KENDARI, TELISIK.ID - Direktur Eksekutif Center of Energy and Resources Indonesia (CERI), Yusri Usman menilai adanya pelanggaran perdata terkait komitmen PT Ceria Nugraha Indotama (CNI).
Hal tersebut dikarenakan PT. CNI belum memenuhi komitmennya memberikan 17,8 persen saham ke Pemerintah Daerah (Pemda) Kolaka, Sulawesi Tenggara.

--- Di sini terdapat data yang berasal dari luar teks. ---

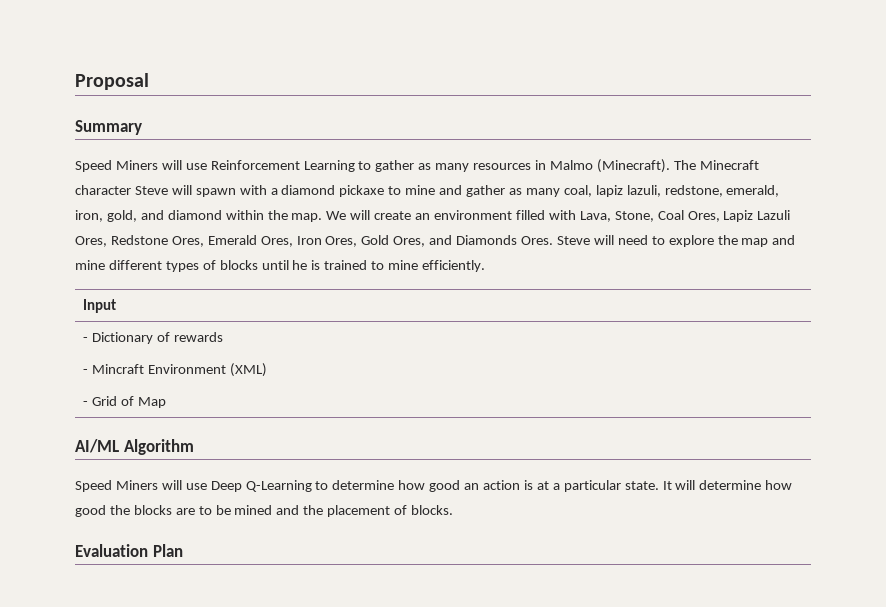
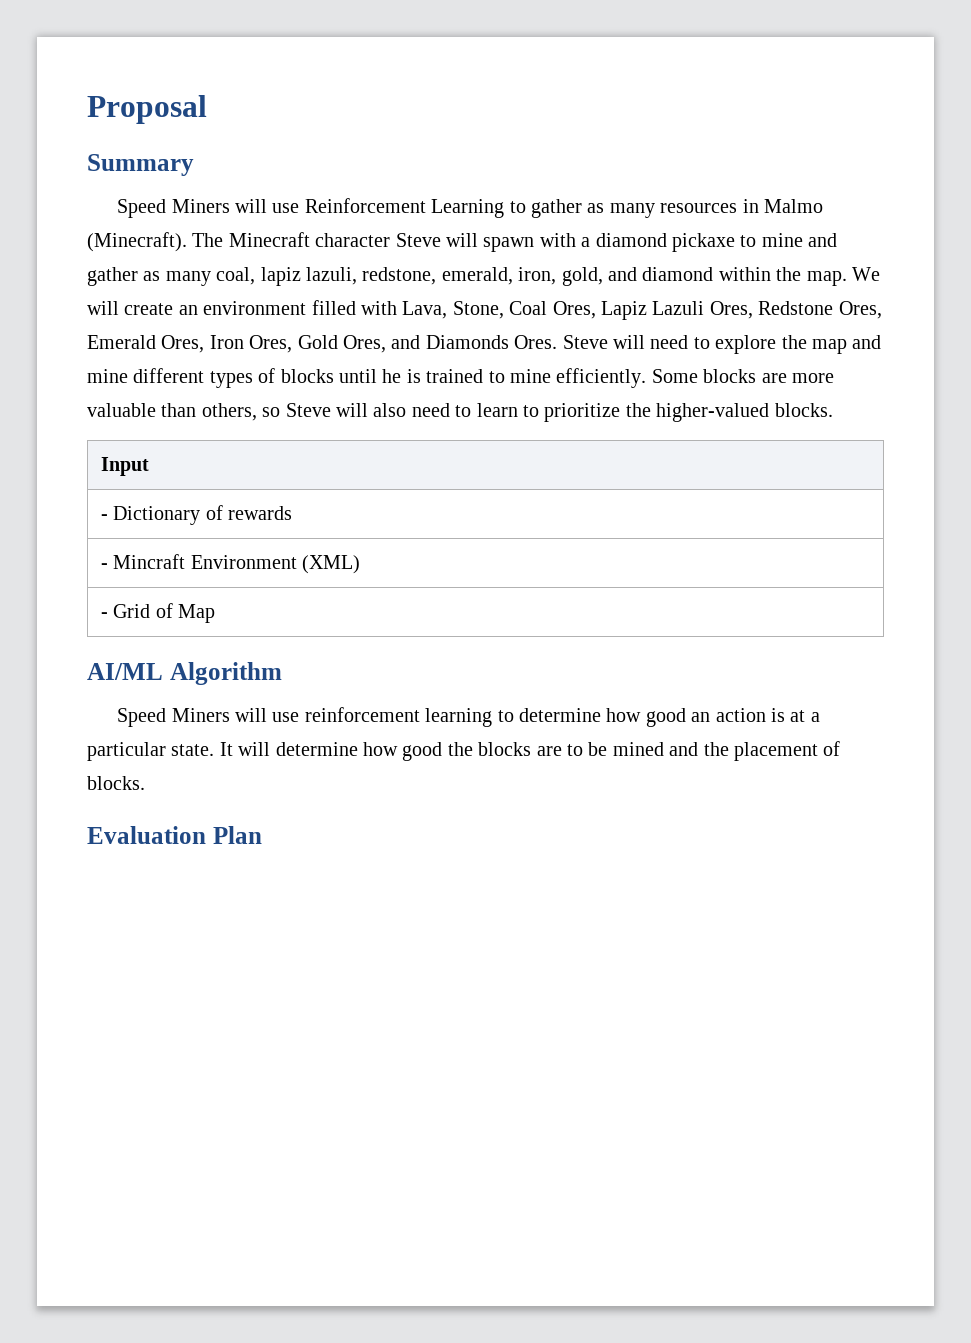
(486, 266) none -> [651,369,834,383] [87,403,833,422] Some blocks are more valuable than others, so Steve will also need to learn to prioritize the higher-valued blocks.
[210,480,312,492] Deep Q-Learning -> [304,707,493,727] reinforcement learning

“Sudah terlihat ada pelanggaran secara perdata, namun jika kemudian ditelisik lebih dalam dan detail, bisa saja ditemukan ada unsur pidana,” kata Yusri Usman
PT. CNI bisa memenangkan tender pengelolaan tambang nikel di Blok Lapao-pao, Kecamatan Wolo, Kabupaten Kolaka, disebabkan adanya komitmen pemberian saham sebesar 17,8 persen. Adapun komitmen tersebut, juga disaksikan langsung oleh Anggota DPRD Kabupaten Kolaka.
Yusri menyarankan, sebaiknya perjanjian tersebut dituangkan dalam Akte Perubahan PT CNI. Dan lazimnya, kata dia, kepentingan terkait hal ini diwakili oleh Badan Usaha Milik Daerah (BUMD) setempat.